Tiktok sotto inchiesta: non proprio un gioco da ragazzi

Nato dalla fusione con Musical.ly, Tik Tok è ormai la piattaforma del momento. Parliamo della piattaforma per la creazione e condivisione di video di breve durata direttamente da mobile che ha ormai contagiato tutti. Non solo gli utenti più giovani, ma, come si vede in questi giorni, anche quelli più adulti.

TikTok è oggi in oltre 150 Paesi e tradotta in ben 75 lingue ed è diventata, in pochissimo tempo, la piattaforma preferita per chi vuole esprimersi attraverso brevi contenuti video, della durata di 15 secondi, direttamente dal proprio smartphone. A livello globale, conta già quasi 1 miliardo di utenti ed è risultata essere l’app più scaricata in assoluto.

Anche in Italia ha fatto gran successo l’app. Talmente tanto successo che l’app cinese è riuscita ad entrare nel Nostro Paese oltrepassando i controlli.

L’INCHIESTA

E’ per questo motivo che l’Agenzia per l’Informazione e la Sicurezza Esterna (Aise) e il Dipartimento dell’Informazione per la Sicurezza (Dis), su richiesta del Copasir condurranno un’indagine sul social network cinese Tik Tok.

«Pechino ci dica cosa fa dei dati» annuncia il Presidente del Copasir.

Il Copasir, Comitato parlamentare per la sicurezza della Repubblica, dichiara che il problema è più grande di quello che sembra. Vi è in gioco «la sicurezza dei nostri dati, intesa come Paese, che finiscono nella disponibilità del governo cinese visti gli accordi che ha con TikTok. Dunque non si tratta di una banale questione di privacy».

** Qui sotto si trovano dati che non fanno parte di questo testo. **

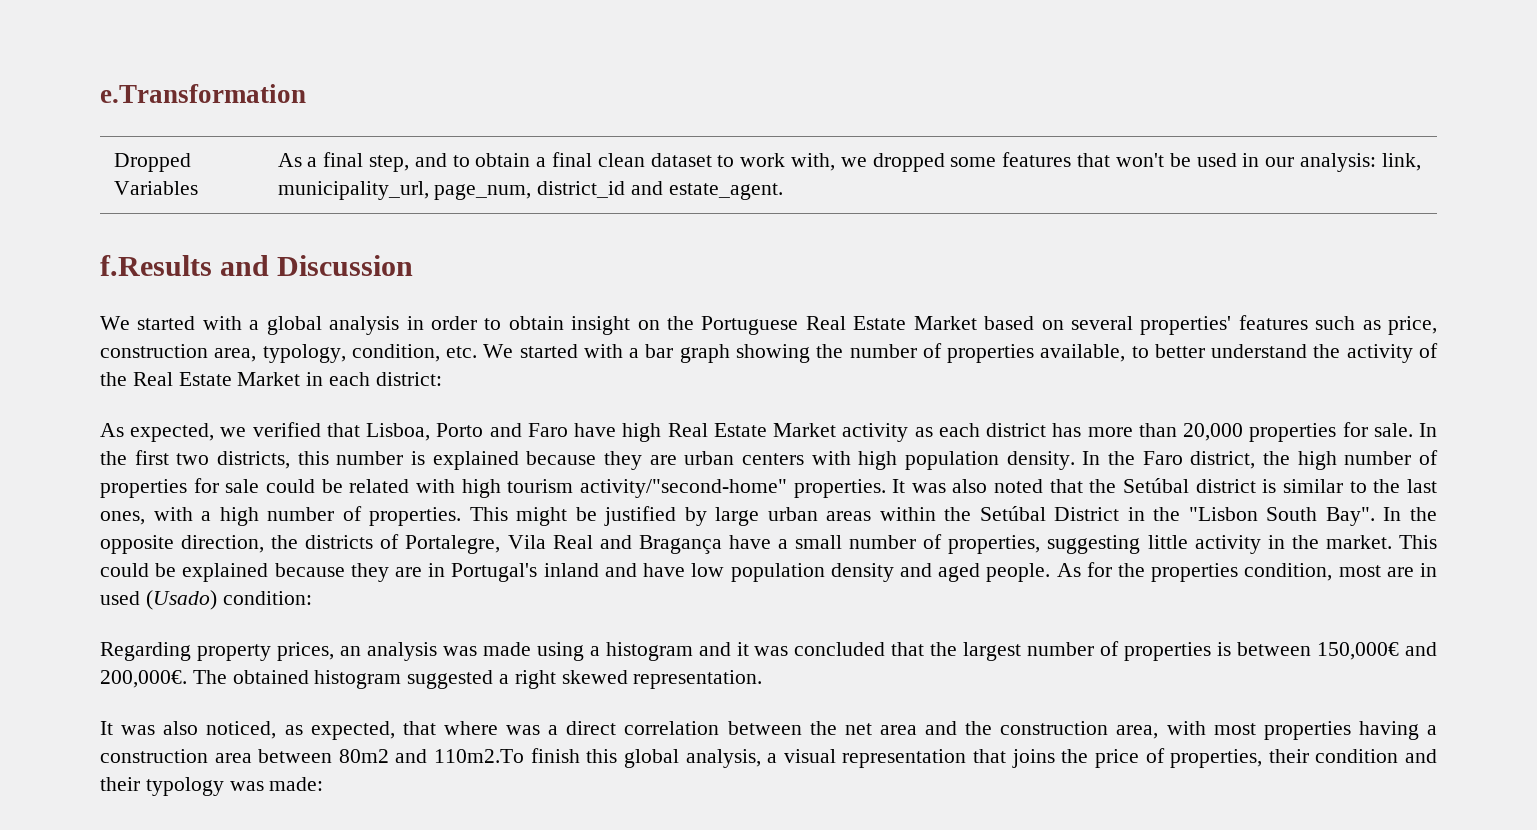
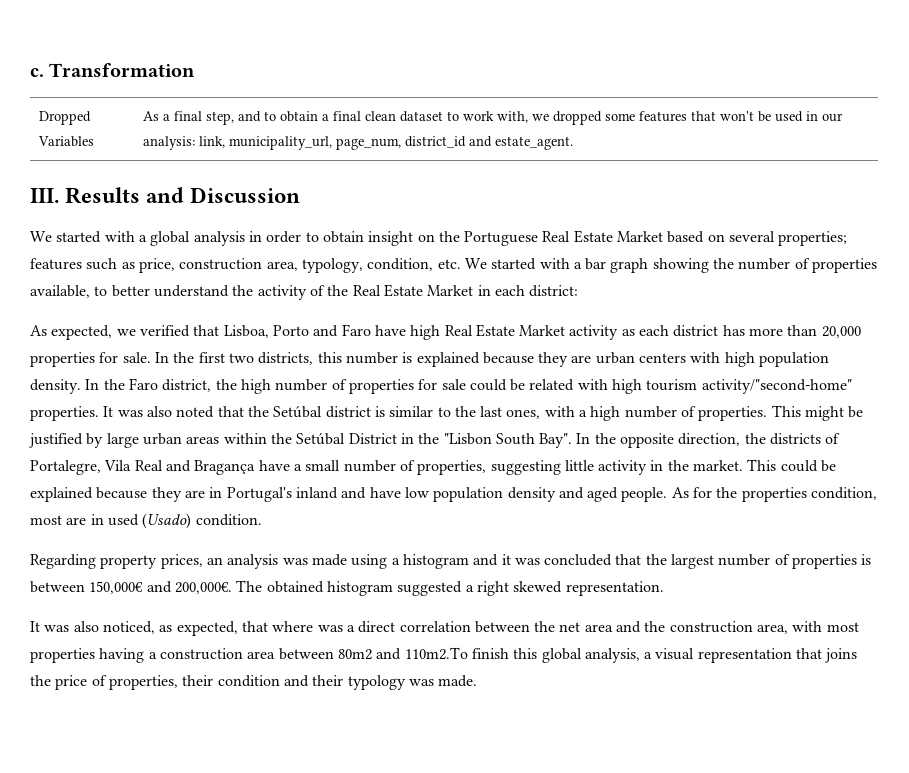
[100,84,306,103] e.Transformation -> [30,63,196,77] c. Transformation
[100,255,212,276] f.Results -> [30,187,141,204] III. Results
[1140,316,1232,335] properties' -> [778,231,848,246] properties;
[222,591,312,605] condition: -> [195,514,262,526] condition.
[269,777,324,791] made: -> [438,675,478,687] made.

D’altronde il compito del Copasir è quello di verificare in modo sistematico e continuativo che l’attività del Sistema di informazione per la sicurezza si svolga nel rispetto della Costituzione e delle leggi, nell’esclusivo interesse e per la difesa della Repubblica e delle sue istituzioni. Per l’esercizio di  questo compito, la legge ha attribuito al Comitato incisivi poteri di controllo e funzioni consultive.

LE MOTIVAZIONI

La preoccupazione del Presidente Volpi è scaturita da due motivazioni:

  1. l’app non è nuova a falle dell’infrastruttura che la rendono vulnerabile agli hacker 
  2. TikTok è cinese ed è “tenuta a riferire al governo i dati degli iscritti: foto e video finiscono in un database a disposizione della autorità politiche”, il tutto sulla base della legge sull’intelligence cinese approvata a metà 2017, la cosiddetta National Intelligence Law.

A inizio dicembre, lo stesso Volpi aveva spiegato di trovare inquietante «la profilatura dei dati del cliente». Adesso anche in Occidente e in Italia è approdato TikTok, «è di produzione cinese come app e i giovani la utilizzano ma è stata inventata dal governo cinese per la profilatura dei giovani cinesi».

I PRIMI PASSI…

I primi a muoversi sono stati gli Stati Uniti, il cui esercito ha vietato l’uso di TikTok ai propri soldati considerando il social una cyber-minaccia.

La scelta di una task force dell’Unione Europea per approfondire e analizzare un po’ di più TikTok è una buona soluzione e serve da modello anche per i futuri social network. 

In Italia la proposta arriva  dal Garante per la Privacy, figura che rivestirà un ruolo sempre più centrale nella risposta alle minacce del mondo digitale.

Come è noto TikTok punta a una “fascia acerba”, vulnerabile e fortemente esposta. Ma il problema in questo caso non si pone solo per il delicatissimo ruolo politico della tutela dei minori, bensì per la mole di dati che potrebbero finire in “mani sbagliate”, o meglio in server sbagliati. Il social network in questione fa capo a Pechino e la Cina in materia di trattamento dati e giurisprudenza 2.0 non è proprio al primo posto su scala mondiale, tutt’altro.